How much time can I save in a bike race

[Renton]

Homework Statement

Hi all,

I race bikes in my spare time and someone asked this on a cycling forum:
How much time could you save on a 40km race on a flat course, riding at 40km/h if your bike was one pound lighter. Let's say the weight of the rider and bike together is 80kg.

There was a time when I was younger when this would be trivial but right now I can't figure it out.

Homework Equations

v = d / t
a = v - v0 / t
F = m * a

The Attempt at a Solution

So I know I have to figure out how much time it takes to do the course in both cases.
And I know I have to factor in mass somehow.

t = (v-v0)/a = (v - v0) *m / F

And this is where I get stuck. I don't know what force is required to move the bike.
Thank you in advance and sorry about my English, it's not my first language :)

 

[Bystander]

40km race on a flat course, riding at 40km/h

Zero.

 

[Doug Huffman]

I agree. There will be no time saved on a flat course. As speed increases aerodynamic drag goes up proportional to the square.

Look to the HPVA Battle Mountain results of streamliners which first concern is aero and then weight.

 

[CWatters]

You might expect that a lighter bike would be faster on hills however it looks like several people have done the experiment and found that lighter bikes aren't always any faster even on hills..

This one suggests that riding a heavy bike up a hill is no slower than riding a lighter bike. Seems that humans can't exploit the lighter weight...
http://davesbikeblog.squarespace.com/blog/2013/2/21/lighter-is-not-necessarily-faster.html
This one reports on a trial of over 1500 miles..
http://blogs.reuters.com/felix-salmon/2011/08/22/why-a-lighter-bike-doesnt-make-you-faster/

 

[Doug Huffman]

I rode fully loaded touring at over 300 lbm all up, me near 250#, HD recumbent Vanguard by Longbikes, and loaded BOB trailer. I was nicknamed 'The Republican' for all the cyclists passing me "On yur left!" up hill. Then I had a realio-trulio air horn to clear them out of the way as I converted my huge potential energy back to kinetic energy. I tested the rig at 55 mph when the bike and trailer started to feedback too much.

 

[Renton]

Instinctively I know weight on flats is a very small factor, I was just hoping to see how much exactly.

 

[Bystander]

How much energy does it take to get the extra mass to the same speed?

 

[Doug Huffman]

It's more subtle than that. Heavy at speed is momentum conserved through small obstacles.

 

[Bystander]

Also more energy dissipated in small obstacles.

 

[Doug Huffman]

It's more subtle than that. Heavy at speed is momentum conserved through small obstacles.

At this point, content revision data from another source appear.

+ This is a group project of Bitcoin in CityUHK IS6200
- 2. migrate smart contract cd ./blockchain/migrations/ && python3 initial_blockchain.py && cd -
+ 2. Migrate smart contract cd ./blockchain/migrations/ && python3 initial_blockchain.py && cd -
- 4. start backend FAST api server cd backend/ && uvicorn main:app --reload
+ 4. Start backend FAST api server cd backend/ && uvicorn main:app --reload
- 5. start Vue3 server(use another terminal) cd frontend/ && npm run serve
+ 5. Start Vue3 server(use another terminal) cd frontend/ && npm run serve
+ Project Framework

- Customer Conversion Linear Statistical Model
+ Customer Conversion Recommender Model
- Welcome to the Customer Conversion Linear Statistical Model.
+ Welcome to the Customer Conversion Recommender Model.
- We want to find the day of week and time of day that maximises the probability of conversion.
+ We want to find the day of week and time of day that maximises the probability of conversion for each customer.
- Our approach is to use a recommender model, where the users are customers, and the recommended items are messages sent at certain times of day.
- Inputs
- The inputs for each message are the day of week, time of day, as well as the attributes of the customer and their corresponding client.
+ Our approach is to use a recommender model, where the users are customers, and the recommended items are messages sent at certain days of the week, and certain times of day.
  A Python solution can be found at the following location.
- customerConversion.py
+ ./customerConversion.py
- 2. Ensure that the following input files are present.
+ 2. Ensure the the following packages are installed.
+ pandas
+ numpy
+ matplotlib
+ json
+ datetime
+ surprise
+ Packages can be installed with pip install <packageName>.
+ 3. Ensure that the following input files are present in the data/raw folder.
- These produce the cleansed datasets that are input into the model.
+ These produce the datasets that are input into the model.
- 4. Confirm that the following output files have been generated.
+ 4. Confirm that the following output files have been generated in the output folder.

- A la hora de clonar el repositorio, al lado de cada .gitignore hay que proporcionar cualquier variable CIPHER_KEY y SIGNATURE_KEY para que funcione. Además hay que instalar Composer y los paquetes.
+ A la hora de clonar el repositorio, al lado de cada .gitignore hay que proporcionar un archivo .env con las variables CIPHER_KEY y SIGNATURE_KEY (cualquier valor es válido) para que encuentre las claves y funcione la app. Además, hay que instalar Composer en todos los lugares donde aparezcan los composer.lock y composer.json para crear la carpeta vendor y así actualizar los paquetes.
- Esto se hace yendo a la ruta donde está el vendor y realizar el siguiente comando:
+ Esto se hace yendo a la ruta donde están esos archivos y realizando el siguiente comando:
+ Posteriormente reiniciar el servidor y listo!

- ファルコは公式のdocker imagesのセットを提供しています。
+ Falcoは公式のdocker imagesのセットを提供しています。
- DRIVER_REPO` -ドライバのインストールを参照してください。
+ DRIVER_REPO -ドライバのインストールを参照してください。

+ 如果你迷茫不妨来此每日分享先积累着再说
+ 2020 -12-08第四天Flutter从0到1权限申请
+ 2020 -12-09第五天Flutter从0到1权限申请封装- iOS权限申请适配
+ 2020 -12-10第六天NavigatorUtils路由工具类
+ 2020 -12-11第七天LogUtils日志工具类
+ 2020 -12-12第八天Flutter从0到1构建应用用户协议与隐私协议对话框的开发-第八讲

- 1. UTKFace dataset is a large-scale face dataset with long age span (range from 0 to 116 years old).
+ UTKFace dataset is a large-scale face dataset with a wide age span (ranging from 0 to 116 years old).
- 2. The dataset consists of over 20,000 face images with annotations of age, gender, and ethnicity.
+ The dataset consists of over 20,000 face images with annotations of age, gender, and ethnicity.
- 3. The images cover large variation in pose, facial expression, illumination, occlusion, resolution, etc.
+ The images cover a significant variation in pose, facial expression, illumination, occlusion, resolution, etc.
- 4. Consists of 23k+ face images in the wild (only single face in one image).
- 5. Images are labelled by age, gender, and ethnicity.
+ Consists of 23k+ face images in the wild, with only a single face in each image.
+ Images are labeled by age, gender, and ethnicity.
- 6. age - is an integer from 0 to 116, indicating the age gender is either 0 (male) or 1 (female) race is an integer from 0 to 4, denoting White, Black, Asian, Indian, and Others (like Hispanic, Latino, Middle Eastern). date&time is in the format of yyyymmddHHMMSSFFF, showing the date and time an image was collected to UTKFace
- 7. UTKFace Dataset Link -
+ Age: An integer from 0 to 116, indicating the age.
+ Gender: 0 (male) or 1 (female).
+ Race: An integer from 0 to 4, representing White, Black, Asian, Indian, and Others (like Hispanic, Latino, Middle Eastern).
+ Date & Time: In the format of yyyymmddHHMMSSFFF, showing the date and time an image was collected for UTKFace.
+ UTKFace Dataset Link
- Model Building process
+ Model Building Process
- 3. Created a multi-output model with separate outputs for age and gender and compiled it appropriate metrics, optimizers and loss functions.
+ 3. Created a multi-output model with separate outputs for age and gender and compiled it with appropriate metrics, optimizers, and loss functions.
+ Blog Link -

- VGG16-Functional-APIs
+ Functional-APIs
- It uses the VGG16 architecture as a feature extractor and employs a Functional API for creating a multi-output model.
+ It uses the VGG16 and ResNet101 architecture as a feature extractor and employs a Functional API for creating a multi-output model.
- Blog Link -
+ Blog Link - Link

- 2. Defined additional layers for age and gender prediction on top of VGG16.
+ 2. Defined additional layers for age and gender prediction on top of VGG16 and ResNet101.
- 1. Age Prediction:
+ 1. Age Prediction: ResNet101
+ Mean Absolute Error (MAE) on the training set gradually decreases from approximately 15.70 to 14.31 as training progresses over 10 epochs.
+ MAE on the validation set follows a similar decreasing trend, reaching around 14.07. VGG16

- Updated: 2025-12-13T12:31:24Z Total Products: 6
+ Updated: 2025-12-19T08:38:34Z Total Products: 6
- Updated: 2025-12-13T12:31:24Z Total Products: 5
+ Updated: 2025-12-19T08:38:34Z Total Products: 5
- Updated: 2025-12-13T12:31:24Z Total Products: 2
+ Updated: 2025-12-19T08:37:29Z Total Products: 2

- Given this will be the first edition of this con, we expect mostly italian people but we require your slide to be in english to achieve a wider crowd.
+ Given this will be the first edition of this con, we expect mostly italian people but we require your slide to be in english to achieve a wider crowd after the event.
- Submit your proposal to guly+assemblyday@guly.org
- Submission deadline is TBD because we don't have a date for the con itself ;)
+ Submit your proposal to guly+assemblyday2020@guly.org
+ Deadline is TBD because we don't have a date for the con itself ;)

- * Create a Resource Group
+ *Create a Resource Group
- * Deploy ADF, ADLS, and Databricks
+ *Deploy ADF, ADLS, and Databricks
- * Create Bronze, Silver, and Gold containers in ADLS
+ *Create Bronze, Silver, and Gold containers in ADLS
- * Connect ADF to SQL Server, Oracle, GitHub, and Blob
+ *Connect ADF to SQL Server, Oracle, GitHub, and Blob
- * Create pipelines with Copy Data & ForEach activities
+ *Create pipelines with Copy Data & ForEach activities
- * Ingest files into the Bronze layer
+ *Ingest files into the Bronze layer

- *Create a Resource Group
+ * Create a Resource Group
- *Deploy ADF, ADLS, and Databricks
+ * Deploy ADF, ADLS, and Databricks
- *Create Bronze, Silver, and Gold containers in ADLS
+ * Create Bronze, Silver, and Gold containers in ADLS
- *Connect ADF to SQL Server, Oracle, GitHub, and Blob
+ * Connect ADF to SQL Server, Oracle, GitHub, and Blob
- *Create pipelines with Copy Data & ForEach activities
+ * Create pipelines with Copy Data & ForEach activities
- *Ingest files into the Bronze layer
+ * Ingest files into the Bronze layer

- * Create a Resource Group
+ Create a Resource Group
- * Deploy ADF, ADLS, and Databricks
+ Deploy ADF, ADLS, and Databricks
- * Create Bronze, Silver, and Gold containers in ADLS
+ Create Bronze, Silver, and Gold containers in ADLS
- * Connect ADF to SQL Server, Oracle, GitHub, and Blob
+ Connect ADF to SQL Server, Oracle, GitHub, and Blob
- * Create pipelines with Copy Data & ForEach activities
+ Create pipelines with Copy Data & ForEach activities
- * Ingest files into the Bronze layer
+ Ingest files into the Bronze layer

During my nap I realized that riding rolling hills is a good example of maintenance of momentum. Nobody rides rollers better than I do.

 

[haruspex]

You might expect that a lighter bike would be faster on hills however it looks like several people have done the experiment and found that lighter bikes aren't always any faster even on hills..

This one suggests that riding a heavy bike up a hill is no slower than riding a lighter bike. Seems that humans can't exploit the lighter weight...
http://davesbikeblog.squarespace.com/blog/2013/2/21/lighter-is-not-necessarily-faster.html
This one reports on a trial of over 1500 miles..
http://blogs.reuters.com/felix-salmon/2011/08/22/why-a-lighter-bike-doesnt-make-you-faster/

Interesting. Both articles suggest psychological explanations, that on a lighter bike the rider did not work as hard. The first article also implies that a stiffer frame somehow allows the rider to work harder, but no explanation is offered. The 1500 miles was made up of many short journeys. It would be interesting to have a comparison over a single long ride.
I certainly don't find any other explanations offered in this thread so far in the least persuasive:

Then I ... converted my huge potential energy back to kinetic energy

Sure, but that does not in itself imply any greater acceleration. The acceleration would be greater because of the reduced significance of drag, but the total energy demand over the hills is increased. To minimise energy cost, the ideal is to maintain a constant airspeed - work at getting up the hills and rest coming down.

Heavy at speed is momentum conserved through small obstacles.

Again, it's momentum per unit mass (oh, velocity!) that matters.